Everolimus (INN) (earlier code name RAD001) is the 40-O-(2-hydroxyethyl) derivative of sirolimus and works similarly to sirolimus as an mTOR inhibitor.

It is currently used as an immunosuppressant to prevent rejection of organ transplants and treatment of renal cell cancer and other tumours. Much research has also been conducted on everolimus and other mTOR inhibitors as targeted therapy for use in a number of cancers.

It is marketed by Novartis under the tradenames Zortress (USA) and Certican (Europe and other countries) in transplantation medicine, and Afinitor in oncology. Everolimus also available with Biocon with the brand name of Evertor.

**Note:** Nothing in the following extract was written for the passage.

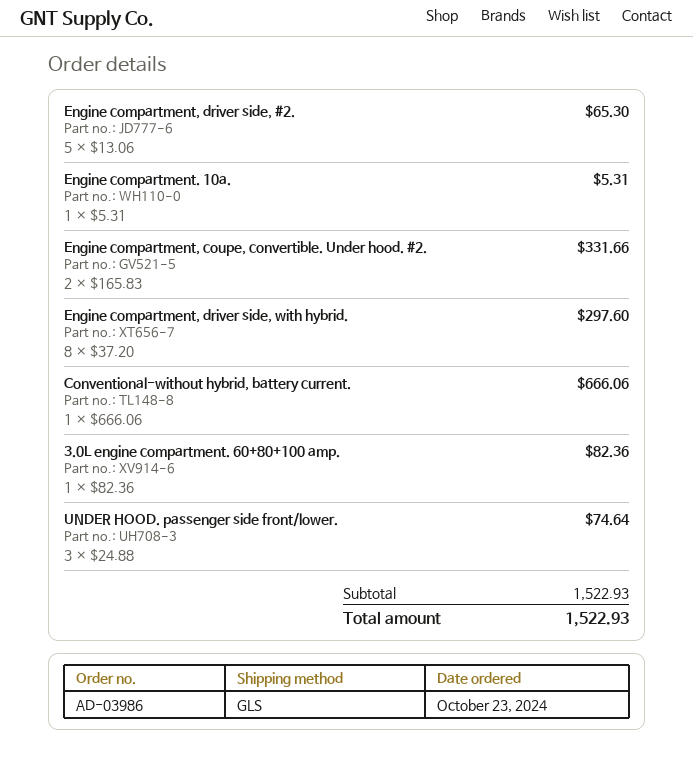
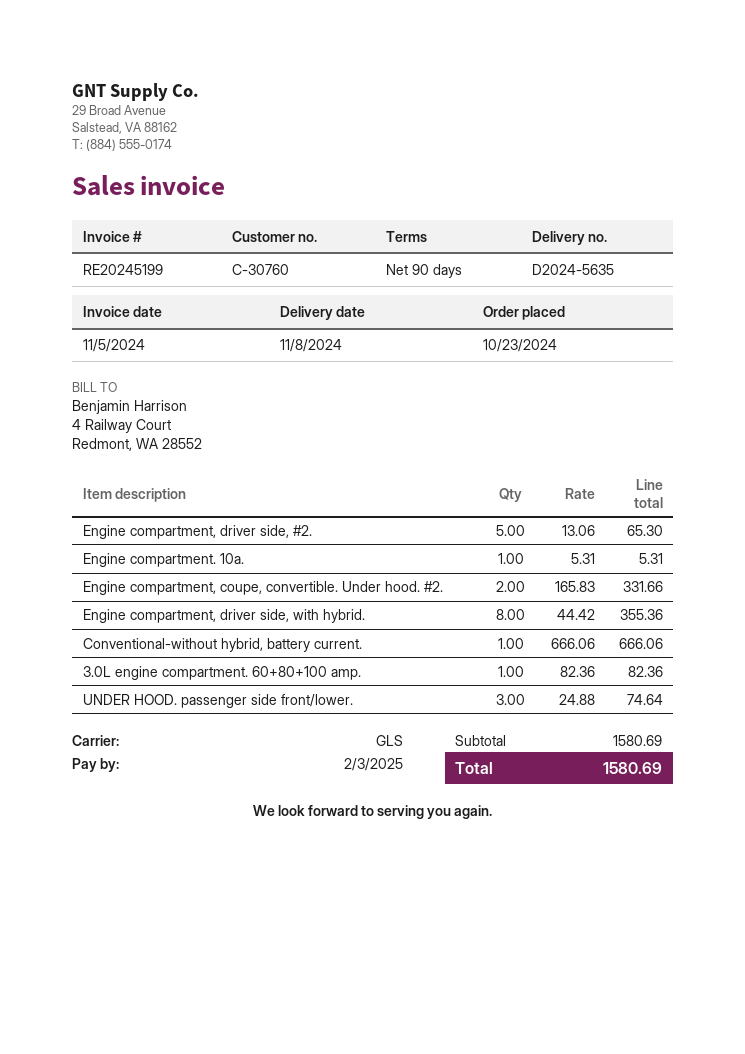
Engine compartment, driver side, with hybrid.: 8 x 37.20 = 297.60 -> 8 x 44.42 = 355.36
subtotal: 1522.93 -> 1580.69
total: 1522.93 -> 1580.69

Loss of PTEN function in glioblastoma (Glioblastoma) leads to increased AKT activity which activates the mammalian target of rapamycin (mTOR) through TSC1/2 and Rheb. mTOR inhibitors reduce tumor cell proliferation and tumor growth. Baselga et al. in a landmark phase III trial (which randomized advanced hormone receptor positive breast cancers to everolimus plus exemestane versus exemestane plus placebo) showed a significant improvement in median PFS with the addition of everolimus (10.6 vs. 4.1 months). Drawing from the success of mTOR inhibitors in breast cancers, Hainsworth et al. evaluated the impact of VEGF inhibitor with everolimus (an mTOR inhibitor) when combined with standard radiation therapy and TMZ for newly diagnosed Glioblastoma. Median PFS was 11.3 months, and median OS was 13.9 months. Patients experienced the class side effects of mTOR inhibitors as well as VEGF inhibitors without much improvement in outcome 1).

Mallick S, Gandhi AK, Rath GK. Therapeutic approach beyond conventional temozolomide for newly diagnosed glioblastoma: Review of the present evidence and future direction. Indian J Med Paediatr Oncol. 2015 Oct-Dec;36(4):229-37. doi: 10.4103/0971-5851.171543. Review. PubMed PMID: 26811592; PubMed Central PMCID: PMC4711221.